I was also thinking of setting up a moss wall using java fern and java moss for the next 5 or 10 gallon tank I set up. That is if I can ever find/make the room.

Here is an interesting article of how someone did this. You might find it useful.
http://www.angelfire.com/journal2/ronwill/fish/mosswall/mosswall.htm


----------



## dthb4438 (Nov 12, 2007)

All my tanks have moss walls. I sell stuff for the walls or you can just do it yourself. Very easy. Here are some pics of what I have. PM me if you are interested. I currently have Christmas moss in my walls but I had Java moss before and it grew very fast.


----------



## Martin (Jan 15, 2005)

Hi. 
I've seen several walls of ferns. This is a very old Dutch scaping technique.

You should have great success.


----------



## sewingalot (Oct 12, 2008)

badren said:


> Hello all, been about a year since I been on. Tank is crystal clear and pearling just in time for the holidays...... anyway I had a thought today. I've tried moss walls several times with mixed results, I was looking at my thin leaved java, and windelov java, and realized that the way they branch out and how hardy they are might be perfect for a wall, I'm thinking of sandwitching some between clear mesh and suctioning it to my back wall. Anyone try this before? Tried searching online, no result.

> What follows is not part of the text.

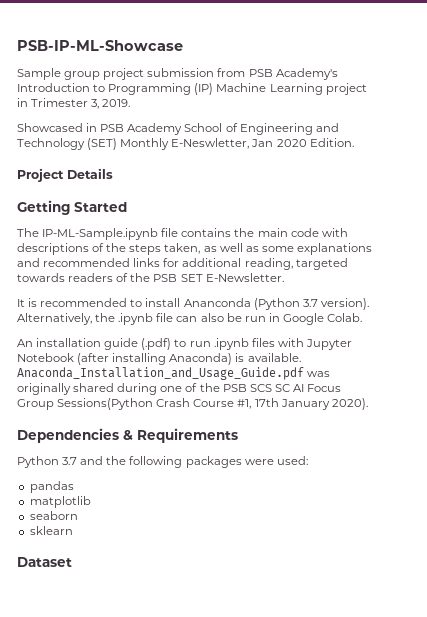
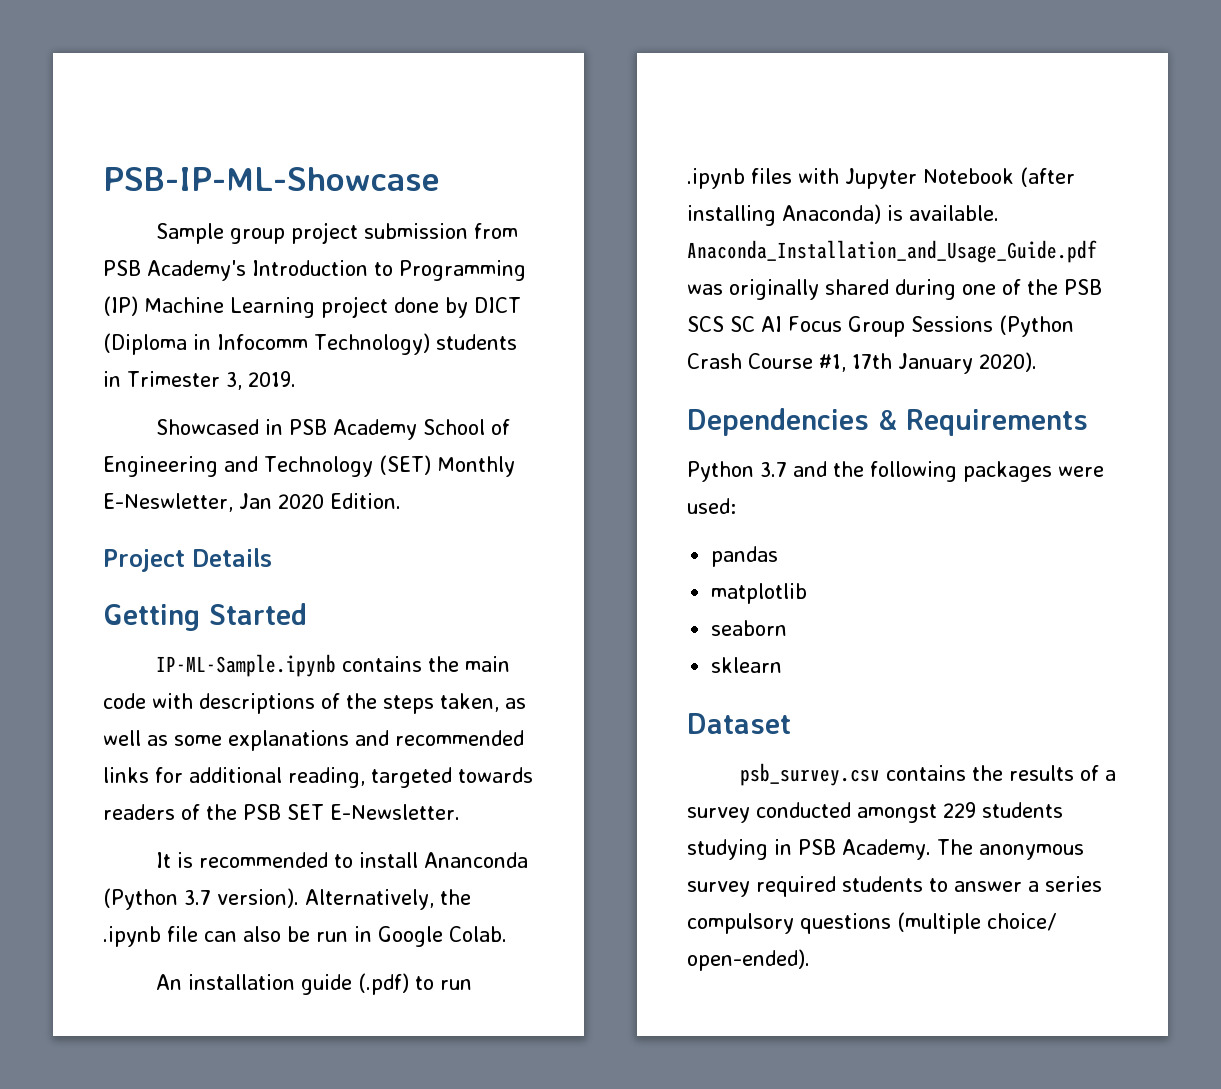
(367, 89) none -> [394,297,521,318] [103,333,517,355] done by DICT (Diploma in Infocomm Technology) students
[17,228,179,240] The IP-ML-Sample.ipynb file -> [156,654,337,677] IP-ML-Sample.ipynb
[57,398,154,410] Sessions(Python -> [910,315,1074,337] Sessions (Python
(72, 562) none -> [740,763,1117,786] [687,802,1063,823] [687,839,1084,860] [687,876,1102,897] [687,912,1056,934] [687,949,810,971] // psb_survey.csv contains the results of a survey conducted amongst 229 students studying in PSB Academy. The anonymous survey required students to answer a series compulsory questions (multiple choice/ open-ended).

Check out this member's tank. http://www.plantedtank.net/forums/low-tech-forum/77660-mrjgs-10g-hex.html He created a java fern wall, and I am sure he could help you with set up.


----------



## LeTigra (Nov 25, 2008)

Ooooh interesting!
I have dozens of baby ferns that I've attached to various bogwood pieces and they look great - really lush and full and green now they're growing. I can see that making a very nice wall


----------



## badren (Jan 5, 2005)

Yes I think this is a very obvious but little used idea. The java ferns are very hardy, I find that mosses may not attach and die off in the darker areas, and can be very messy. Java Fern propagates very well and lasts a long time, plus it readily attaches to anything. Food for thought. As soon as i grow out enought to do it I will n'less somebody has some they'd like to unload.


----------